O prazer de ouvir um disco
Certo dia lembrava com amigos como era ouvir um disco nos tempos do vinil. Não era fácil e era um trabalhão: tira da capa, coloca no toca-discos, posiciona a agulha. E depois de ouvir um lado, vira o disco e ouve o outro. Não vou dar uma de saudosista e louvar o “bolachão”, o chiado, as capas e tudo mais – apesar de que o formato CD empobreceu a capa do Sergeant Pepper’s ou o encarte do Álbum Branco dos Beatles. Gosto de CD e de mp3 pela praticidade e facilidade de ouvir o que quero e onde quero.
Porém, há pouco tempo percebi que justamente essa praticidade matou um dos grandes prazeres da música. Explico, voltando aos passos acima: capa, toca-discos, agulha e vira o disco. E o prazer está justamente em ouvir o disco inteiro. É quando você entende a unidade do álbum, reflexo de um momento e época pela qual passava o artista ou banda. Os grandes álbuns foram especiais não só pelas grandes músicas, mas pela coesão das mesmas, pela história contada e por catalisar momentos, experiências e transformações.
Há pouco tempo ganhei o livro “1001 Discos para ouvir antes de morrer” e, passeando pelas resenhas, comecei a me tocar do quão mais interessante é ouvir um disco inteiro, na sequência, do que somente ouvir coletâneas ou montes de mp3 do mesmo artista. Listo alguns desses álbuns que estou aos poucos resgatando:
- Rolling Stones: Exile on Main Street.
- Crosby, Still, Nash & Young: Déjà Vu.
- Eric Clapton: Layla.
- Bob Dylan: The Freewhellin’ Bob Dylan.
- Milton Nascimento e Lô Borges: Clube da Esquina.
- Marisa Monte: Mais.
- Chico Buarque: Meus Caros Amigos
- Miles Davis: Kind Of Blue
E a lista vai longe. O mp3 simplificou muito as coisas: você leva no celular ou no player, copia em segundos (lembra como era gravar as fitas cassete?) e, principalmente, facilita o acesso a álbuns fora de catálogo, especialmente nesse nosso Brasil onde é muito difícil e caro conseguir determinados títulos. Porém, essa facilidade é perigosa quando banaliza as coisas. Chega aquele seu amigo lhe dizendo que tem no pen drive todos os discos do Led Zepellin ou do The Who. Você na hora copia tudo e vai juntando vários “gigas” de música que talvez nem venha a ouvir.

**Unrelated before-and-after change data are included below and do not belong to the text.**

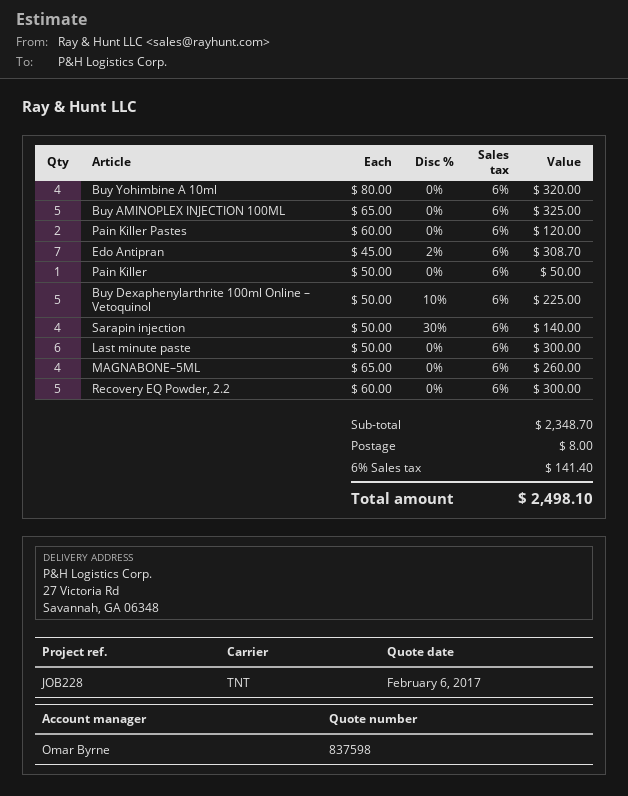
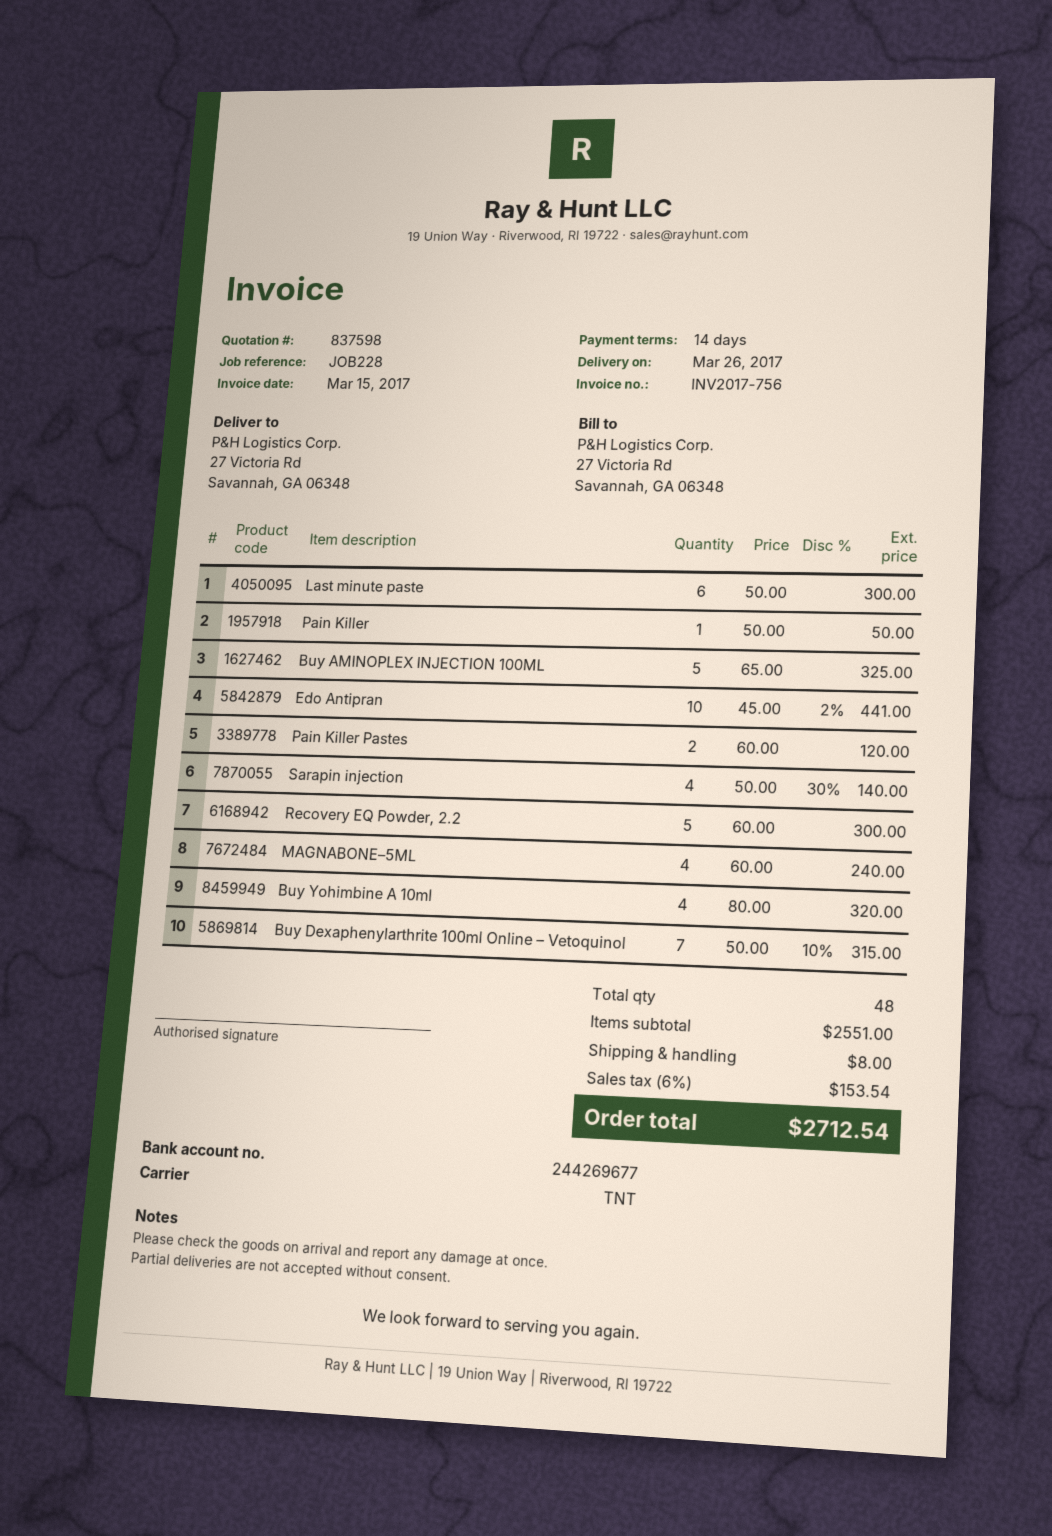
Edo Antipran: 7 x 45.00 - 2% = 308.70 -> 10 x 45.00 - 2% = 441.00
Buy Dexaphenylarthrite 100ml Online – Vetoquinol: 5 x 50.00 - 10% = 225.00 -> 7 x 50.00 - 10% = 315.00
MAGNABONE–5ML: 4 x 65.00 = 260.00 -> 4 x 60.00 = 240.00
subtotal: 2348.70 -> 2551.00
tax: 6% = 141.40 -> 6% = 153.54
total: 2498.10 -> 2712.54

Uma boa chance para resgatar esse prazer de explorar um disco são as coleções há pouco lançadas nas bancas de grandes clássicos brasileiros. Tenho visto também promoções de obras de grandes nomes como Legião Urbana, Marisa Monte e Led Zepellin relançados a preços acessíveis, provavelmente numa tentativa de combater a pirataria. Que tal aproveitar?

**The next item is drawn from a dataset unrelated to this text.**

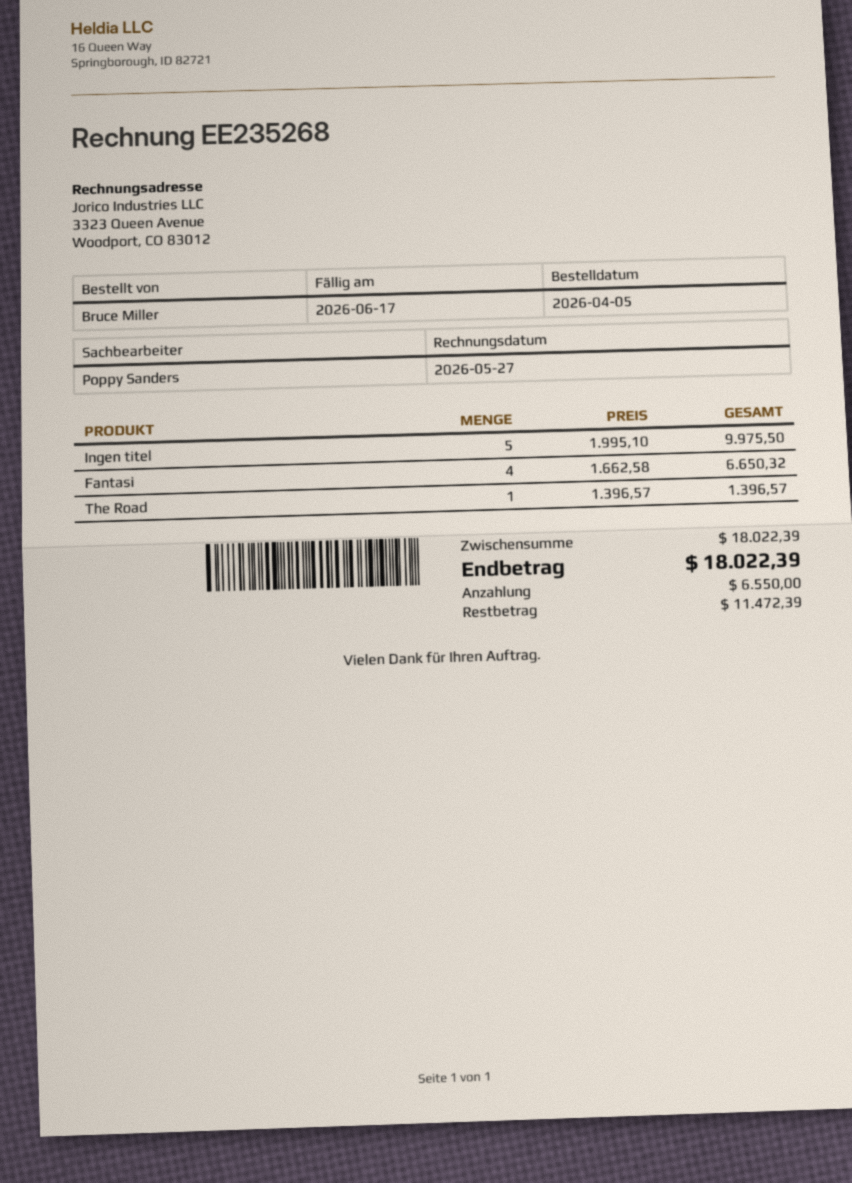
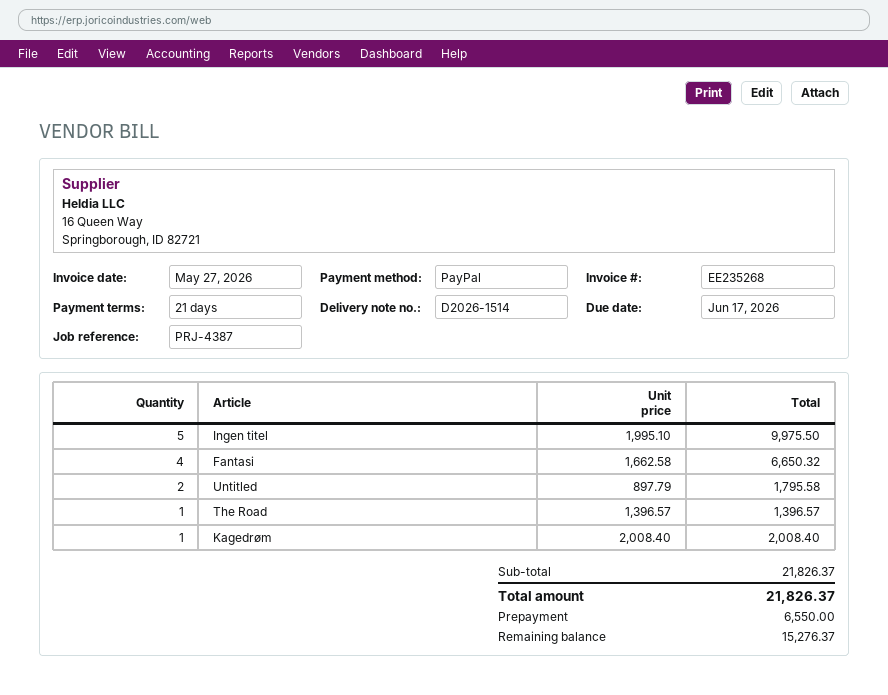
Untitled: none -> 2 x 897.79 = 1795.58
Kagedrøm: none -> 1 x 2008.40 = 2008.40
subtotal: 18022.39 -> 21826.37
total: 18022.39 -> 21826.37
balance: 11472.39 -> 15276.37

Nos tempos atuais do sucesso – e esquecimento – instantâneo, a sensação que se tem é de que a criatividade – ou a vontade das gravadoras de incentivá-la – anda em baixa. Afinal, artistas que mal lançaram um álbum de estúdio já estão lançando o “ao vivo” ou “acústico” com quase as mesmas músicas e pouca renovação. Mais do mesmo. Então, gastar um tempo ouvindo aqueles considerados álbuns históricos é poder desfrutar de um momento onde a inventividade e o gênio humano foram iluminados e deixaram um legado capaz de resistir ao tempo.
Por fim, recomendo também a divertida leitura do “1001 Discos...” pois desperta a vontade de ir atrás desses álbuns clássicos e que não o são sem motivo.
(Texto publicado no Jornal das Lajes, Fevereiro/2011)
Assino embaixo. Tava hoje mesmo, depois de protelar a tarefa, ligando o toca-discos na aparelhagem toda aqui de casa. Trabalho mais do que recompensando pelo prazer de vasculhar e ouvir bons discos de vinil. Uma peculiaridade dessa experiência que exige um pouco mais de esforço do ouvinte é que muitas vezes começamos gostando de uma ou duas músicas e devagar vamos descobrindo a inteireza do álbum, e no final torna-se um prazer virar o disco do lado A para o lado B!